In new construction, one sheet of 5/8-inch QuietRock 525 has the same noise reduction effect of eight sheets of standard drywall.
“In multifamily construction or hotel construction, the major complaint is, ‘I hear my neighbor.’ And the builder says, ‘Well, I already put in a second layer of drywall,’ or they use old technology, like a mass-loaded vinyl barrier or a resilient channel,” says Surace.
“But the old approaches are going the way of vinyl records, because they can’t reliably give the customer the noise reduction they need.”

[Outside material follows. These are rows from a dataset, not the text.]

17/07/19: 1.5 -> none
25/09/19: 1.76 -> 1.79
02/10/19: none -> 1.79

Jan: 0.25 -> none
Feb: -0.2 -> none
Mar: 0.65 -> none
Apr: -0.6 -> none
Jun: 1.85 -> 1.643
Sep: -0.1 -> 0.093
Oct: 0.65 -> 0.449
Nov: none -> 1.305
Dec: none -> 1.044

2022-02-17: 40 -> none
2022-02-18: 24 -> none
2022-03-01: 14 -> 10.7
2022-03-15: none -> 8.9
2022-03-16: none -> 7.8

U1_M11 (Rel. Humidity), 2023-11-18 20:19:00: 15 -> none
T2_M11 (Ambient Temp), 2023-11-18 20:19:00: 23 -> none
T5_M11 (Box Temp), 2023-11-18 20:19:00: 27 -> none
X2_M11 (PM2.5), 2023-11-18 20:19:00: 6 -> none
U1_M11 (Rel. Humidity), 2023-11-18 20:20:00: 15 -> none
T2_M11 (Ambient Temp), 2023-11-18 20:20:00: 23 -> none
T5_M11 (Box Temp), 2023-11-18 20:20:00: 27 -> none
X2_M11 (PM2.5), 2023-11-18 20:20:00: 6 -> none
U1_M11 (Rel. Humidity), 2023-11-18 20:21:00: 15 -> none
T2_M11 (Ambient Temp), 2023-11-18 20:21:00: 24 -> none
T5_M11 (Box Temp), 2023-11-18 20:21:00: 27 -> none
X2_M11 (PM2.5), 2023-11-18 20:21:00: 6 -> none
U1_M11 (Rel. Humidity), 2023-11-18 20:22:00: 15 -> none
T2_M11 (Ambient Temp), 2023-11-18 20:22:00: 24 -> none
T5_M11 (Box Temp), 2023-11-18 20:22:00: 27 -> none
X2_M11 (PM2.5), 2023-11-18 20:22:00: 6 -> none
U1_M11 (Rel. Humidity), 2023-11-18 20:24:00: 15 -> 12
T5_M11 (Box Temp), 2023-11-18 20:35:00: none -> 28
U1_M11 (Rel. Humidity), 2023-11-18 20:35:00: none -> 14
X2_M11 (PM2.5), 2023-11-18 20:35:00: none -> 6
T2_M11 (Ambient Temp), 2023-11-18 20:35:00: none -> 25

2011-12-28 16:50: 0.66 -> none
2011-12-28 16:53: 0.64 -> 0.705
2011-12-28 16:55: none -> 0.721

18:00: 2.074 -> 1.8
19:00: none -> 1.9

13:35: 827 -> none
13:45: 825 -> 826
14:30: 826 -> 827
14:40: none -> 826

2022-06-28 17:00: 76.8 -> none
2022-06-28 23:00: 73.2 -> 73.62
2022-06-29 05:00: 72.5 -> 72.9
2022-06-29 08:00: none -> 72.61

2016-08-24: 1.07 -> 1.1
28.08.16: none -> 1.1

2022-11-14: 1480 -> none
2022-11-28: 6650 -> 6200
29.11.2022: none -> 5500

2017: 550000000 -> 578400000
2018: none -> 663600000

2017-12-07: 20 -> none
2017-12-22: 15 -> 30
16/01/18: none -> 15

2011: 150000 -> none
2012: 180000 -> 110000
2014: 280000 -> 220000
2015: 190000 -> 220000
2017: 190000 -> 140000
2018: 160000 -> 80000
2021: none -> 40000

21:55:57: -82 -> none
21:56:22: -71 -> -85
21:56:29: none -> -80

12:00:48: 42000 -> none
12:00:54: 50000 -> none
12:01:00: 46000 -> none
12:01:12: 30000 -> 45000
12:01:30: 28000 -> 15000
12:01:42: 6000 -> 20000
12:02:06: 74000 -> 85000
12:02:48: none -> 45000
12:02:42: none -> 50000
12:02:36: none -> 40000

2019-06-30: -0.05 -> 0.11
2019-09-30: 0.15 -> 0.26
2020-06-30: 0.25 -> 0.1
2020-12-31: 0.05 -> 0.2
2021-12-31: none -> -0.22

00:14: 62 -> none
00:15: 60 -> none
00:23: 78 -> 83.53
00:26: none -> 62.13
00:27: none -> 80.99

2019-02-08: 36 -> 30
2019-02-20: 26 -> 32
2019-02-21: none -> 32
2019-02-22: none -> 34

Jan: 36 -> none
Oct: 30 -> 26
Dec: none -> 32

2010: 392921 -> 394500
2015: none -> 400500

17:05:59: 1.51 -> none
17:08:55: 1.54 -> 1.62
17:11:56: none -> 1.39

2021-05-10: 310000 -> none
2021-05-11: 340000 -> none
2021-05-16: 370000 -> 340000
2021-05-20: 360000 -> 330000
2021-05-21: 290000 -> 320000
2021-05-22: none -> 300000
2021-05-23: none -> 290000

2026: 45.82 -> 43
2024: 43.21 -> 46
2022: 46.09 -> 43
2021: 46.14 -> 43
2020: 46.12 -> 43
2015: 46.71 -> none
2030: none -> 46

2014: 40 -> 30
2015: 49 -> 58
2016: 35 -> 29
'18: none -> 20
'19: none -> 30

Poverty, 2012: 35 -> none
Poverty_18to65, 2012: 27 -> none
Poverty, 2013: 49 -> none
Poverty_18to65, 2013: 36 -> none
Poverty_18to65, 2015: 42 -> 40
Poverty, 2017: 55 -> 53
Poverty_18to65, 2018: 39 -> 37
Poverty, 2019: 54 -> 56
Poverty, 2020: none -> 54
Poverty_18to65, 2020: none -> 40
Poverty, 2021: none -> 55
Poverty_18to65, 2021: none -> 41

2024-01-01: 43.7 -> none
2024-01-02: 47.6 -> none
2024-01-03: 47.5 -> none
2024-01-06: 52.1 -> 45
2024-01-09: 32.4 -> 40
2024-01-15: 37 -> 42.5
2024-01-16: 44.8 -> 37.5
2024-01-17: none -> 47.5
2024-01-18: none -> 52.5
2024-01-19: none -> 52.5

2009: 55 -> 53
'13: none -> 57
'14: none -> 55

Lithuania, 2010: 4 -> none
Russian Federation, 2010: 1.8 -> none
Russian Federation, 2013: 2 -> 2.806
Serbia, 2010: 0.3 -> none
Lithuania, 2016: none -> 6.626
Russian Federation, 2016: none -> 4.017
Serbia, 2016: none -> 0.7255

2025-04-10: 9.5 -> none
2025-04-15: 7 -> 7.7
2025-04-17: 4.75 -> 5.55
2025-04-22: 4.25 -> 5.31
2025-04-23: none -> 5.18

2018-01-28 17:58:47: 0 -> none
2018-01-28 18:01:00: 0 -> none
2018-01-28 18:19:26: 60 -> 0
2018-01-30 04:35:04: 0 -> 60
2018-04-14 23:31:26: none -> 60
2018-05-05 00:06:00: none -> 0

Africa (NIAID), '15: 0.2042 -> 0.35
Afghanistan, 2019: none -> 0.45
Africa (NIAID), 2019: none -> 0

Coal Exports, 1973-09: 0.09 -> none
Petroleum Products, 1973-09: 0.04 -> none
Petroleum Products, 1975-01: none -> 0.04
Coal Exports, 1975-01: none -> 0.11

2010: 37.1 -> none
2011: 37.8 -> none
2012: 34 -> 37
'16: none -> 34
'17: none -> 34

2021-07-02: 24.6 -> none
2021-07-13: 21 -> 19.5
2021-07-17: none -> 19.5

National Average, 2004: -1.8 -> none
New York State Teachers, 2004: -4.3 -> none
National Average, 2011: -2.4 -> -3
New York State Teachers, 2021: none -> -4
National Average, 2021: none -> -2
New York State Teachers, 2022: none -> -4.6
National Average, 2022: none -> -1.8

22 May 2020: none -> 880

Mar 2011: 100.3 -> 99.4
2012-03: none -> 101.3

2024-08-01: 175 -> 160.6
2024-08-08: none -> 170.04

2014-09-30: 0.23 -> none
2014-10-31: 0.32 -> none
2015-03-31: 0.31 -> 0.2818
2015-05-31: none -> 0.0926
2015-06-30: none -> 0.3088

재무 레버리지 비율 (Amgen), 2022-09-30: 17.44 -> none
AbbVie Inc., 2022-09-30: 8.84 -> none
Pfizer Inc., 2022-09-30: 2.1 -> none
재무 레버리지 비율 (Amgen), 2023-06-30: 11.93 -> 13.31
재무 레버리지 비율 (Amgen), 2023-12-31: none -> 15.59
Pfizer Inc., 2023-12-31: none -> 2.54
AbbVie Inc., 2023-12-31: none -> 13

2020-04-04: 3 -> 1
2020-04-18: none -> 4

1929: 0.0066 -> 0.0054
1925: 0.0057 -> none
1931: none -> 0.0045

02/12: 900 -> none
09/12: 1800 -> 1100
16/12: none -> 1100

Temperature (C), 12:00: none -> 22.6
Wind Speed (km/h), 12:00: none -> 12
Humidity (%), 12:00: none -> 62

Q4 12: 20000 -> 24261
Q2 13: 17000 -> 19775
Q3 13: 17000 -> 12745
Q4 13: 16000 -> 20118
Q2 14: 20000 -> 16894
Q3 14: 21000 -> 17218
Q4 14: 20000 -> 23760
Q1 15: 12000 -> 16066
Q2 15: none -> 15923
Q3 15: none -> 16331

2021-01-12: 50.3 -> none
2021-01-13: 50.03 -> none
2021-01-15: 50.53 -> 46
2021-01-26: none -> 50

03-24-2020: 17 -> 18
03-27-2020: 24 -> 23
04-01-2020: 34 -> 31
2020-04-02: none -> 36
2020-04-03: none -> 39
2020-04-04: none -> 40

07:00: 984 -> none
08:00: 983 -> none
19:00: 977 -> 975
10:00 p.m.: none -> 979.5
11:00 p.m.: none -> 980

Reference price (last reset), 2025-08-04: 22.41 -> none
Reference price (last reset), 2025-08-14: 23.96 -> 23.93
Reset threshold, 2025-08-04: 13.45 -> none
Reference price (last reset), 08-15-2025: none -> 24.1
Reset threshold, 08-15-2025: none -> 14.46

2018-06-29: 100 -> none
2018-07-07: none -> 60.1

Quiet Solution also manufactures floor and ceiling systems and windows — all designed with the company’s patented “special sauce” to dampen noise.
This is the kind of leap forward in noise reduction that Berger brought forth in 1972, when his Aearo Company invented yellow foam earplugs to control what he calls “the most pervasive environmental pollutant on the planet” — noise.
“There’s hardly any place you can go where it’s quiet,” says Ted Rueter of Beloit, Wisconsin, founder of Noise Free America, an anti-noise activist group with chapters throughout the United States. But there ought to be.
And there can be.
While groups like Noise Free America and others seek to combat environmental sources of noise, for the individual there are really only two choices to reduce the impact of unwanted sound.
“When you need a quiet space you can use hearing protection or you can build a very quiet home,” said Berger.
Those approaches are well worth the effort.
“Quiet,” says, Bronzaft “is not only good for the body, it’s good for the soul.”